There are a bunch of other properties up for less than that.

property taxes are low. I pay less than $1000 canadian dollars a year. Lots of fishing, hiking crown land as far as the eye can see only 1km from town up a hiking trail to the logging roads.

I thought I would put it out to the people looking for a place to move to for a preppers community town population is a thousand so with enough preppers the potential to sway community bylaws to prepper friendly local laws services etc.. could be quite possible I would think. Next municipal election is coming up I think in a year or two. I could be wrong on that.

Very harsh winters however there are 4 or 5 good months in the year.

It is a bit like alaska

Here are some local ads

Nice House With Rental Income in Longlac, Ontario - Thunder Bay Real Estate For Sale - Kijiji Thunder Bay Canada.

This one is 95000
House For Sale In Longlac! - Thunder Bay Real Estate For Sale - Kijiji Thunder Bay Canada.









This one is damn small selling for 70k








House for sale in Longlac - Thunder Bay Real Estate For Sale - Kijiji Thunder Bay Canada.

For the LDS folks

One of the two community churches is up for sale - it was baptist, ...









"Two story frame construction with full basement 24 x64 ft building.

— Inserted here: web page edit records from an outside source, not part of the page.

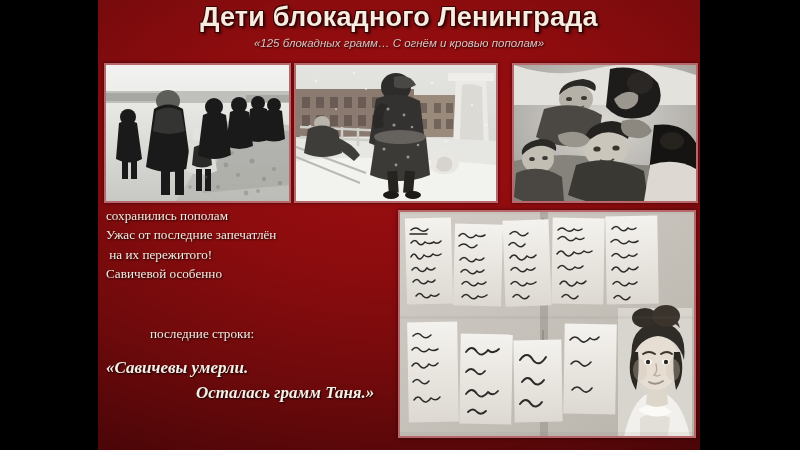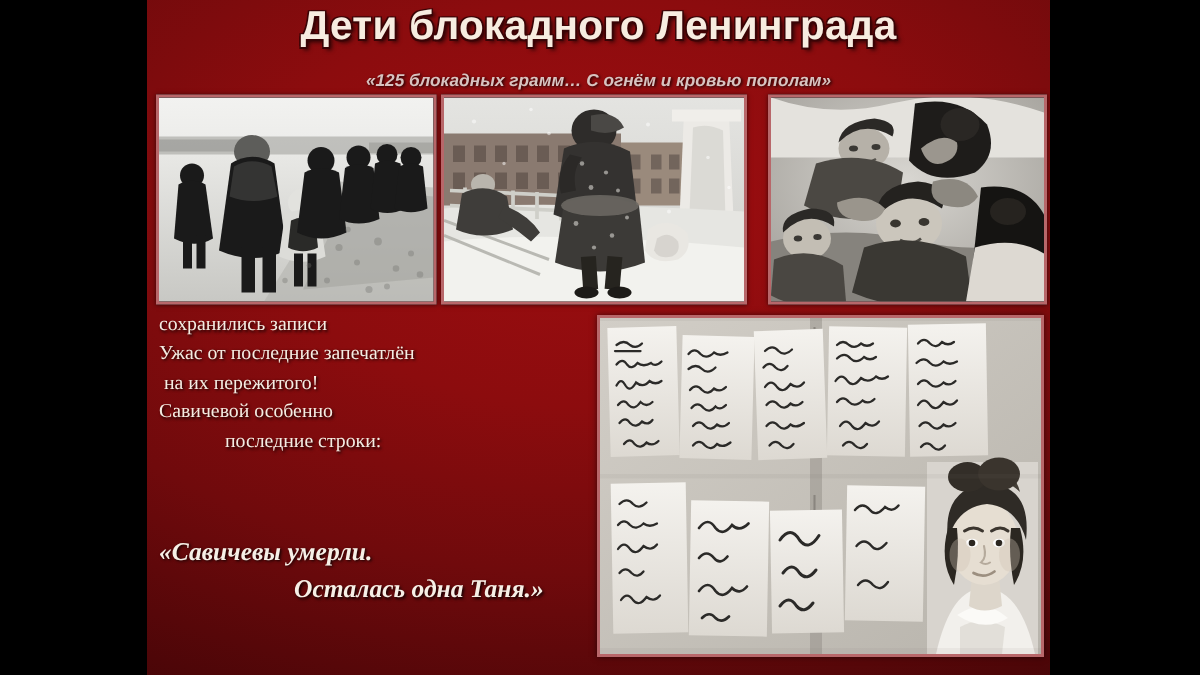"«125 блокадных грамм… С огнём" #slide-subtitle { font-weight: bold -> normal; margin-top: 15px -> 4px }
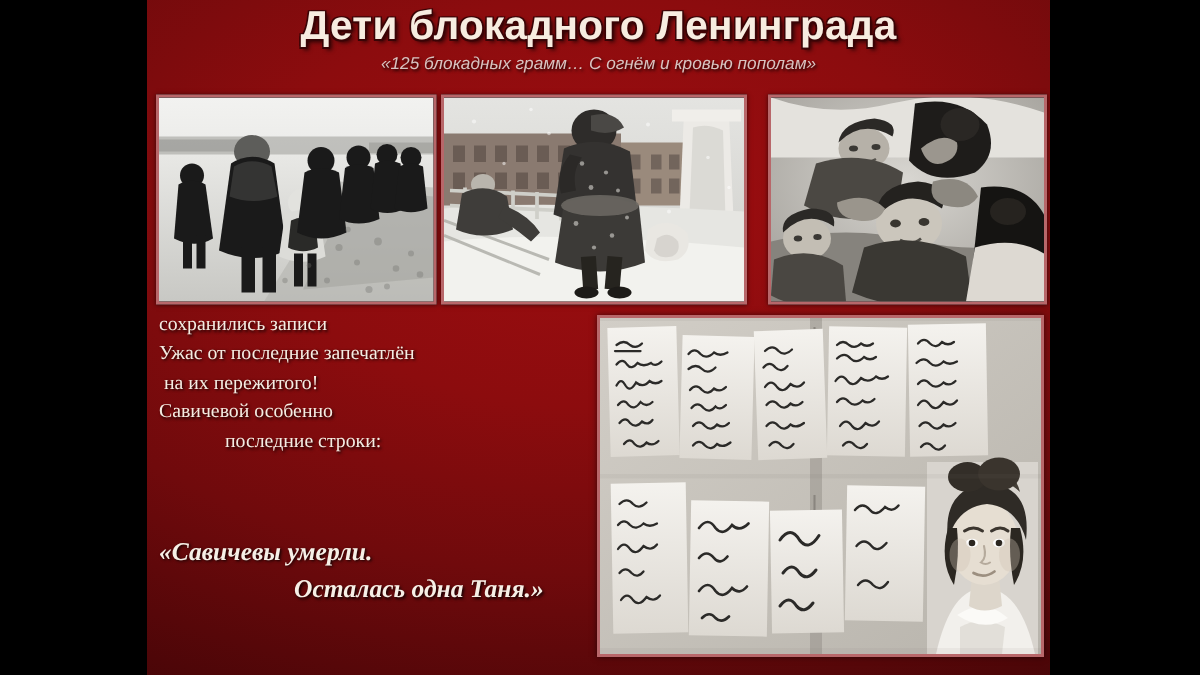"сохранились записи" div.line { text: записи -> пополам }
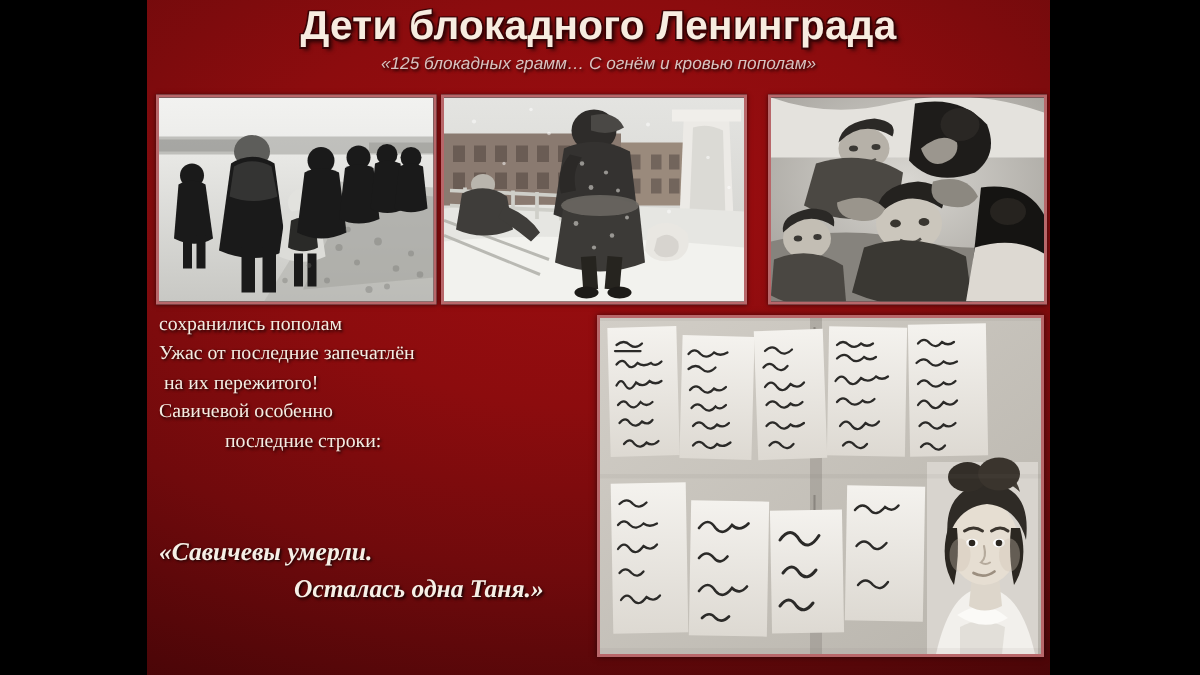"последние строки:" #narrative .line.indent-2 { margin-top: none -> 40px }
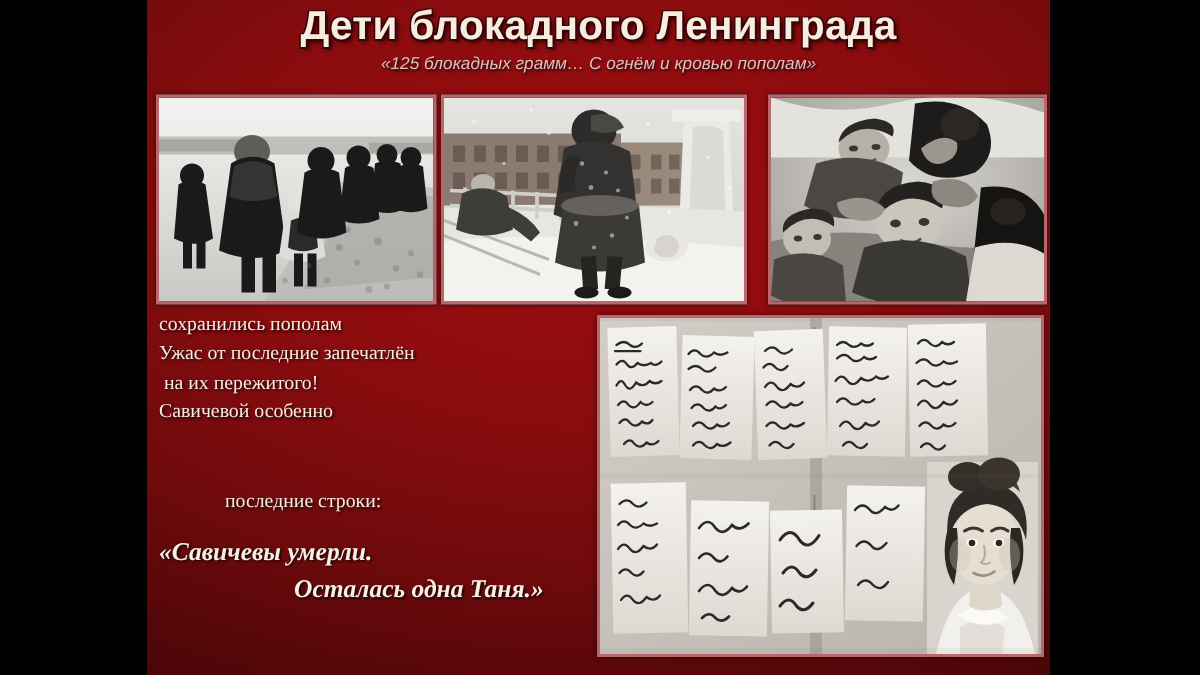"Осталась одна Таня.»" div.qline { text: одна -> грамм }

Upstairs includes sanctuary with cathedral ceiling, narthex, two small offices and two entrances. Downstairs includes 24x44 ft hall, two bathrooms, full kitchen and furnace room. Located on 1.38 acre corner lot -zoned residential. 
Use your imagination - home, business, B&B, brew your own."

Former Longlac Church for sale. Longlac - Thunder Bay Other Real Estate - Kijiji Thunder Bay Canada.

For people looking to open a business lots of oppourtunities
COMMERICAL BUILDING FOR SALE or FOR RENT - Thunder Bay Other Real Estate - Kijiji Thunder Bay Canada.

This is my neighbbours place...pretty nice interior.
House for Sale - Longlac - Thunder Bay Real Estate For Sale - Kijiji Thunder Bay Canada.

They are asking $90000.

I'd be interested in group managing the property if anyone is interested perhaps 10 or 20 people using it as a group bugout fishing camp etc.. I could take an active free management roll on the property.

i'd buy it myself if my income was higher.









This is only the tip of the iceberg there are tons of houses that go up for sale each year.

The town is very laid back with a budding community spirit.

For people who don't like having a lot of police military etc.. there are only about 20 cop for the 200 km wide area, only two or so live in town. There are local cadets about 40km where the local english highschol is, and there is a training base about 100km at constance lake area.

None the less the area would be very cool for any preppers willing to deal with a northern climate. local cross country ski lodge and ski trails lots of skidoo trails. expensive RV park just in our backyards pretty much, hiking trail leading to hundreds of km of barren roads with tons of remote lakes. even sites where towns once existed and an old abandoned cold war miltary base. abandoned mines and remote lake islands.

If anyone has anything specific they are looking for just ask.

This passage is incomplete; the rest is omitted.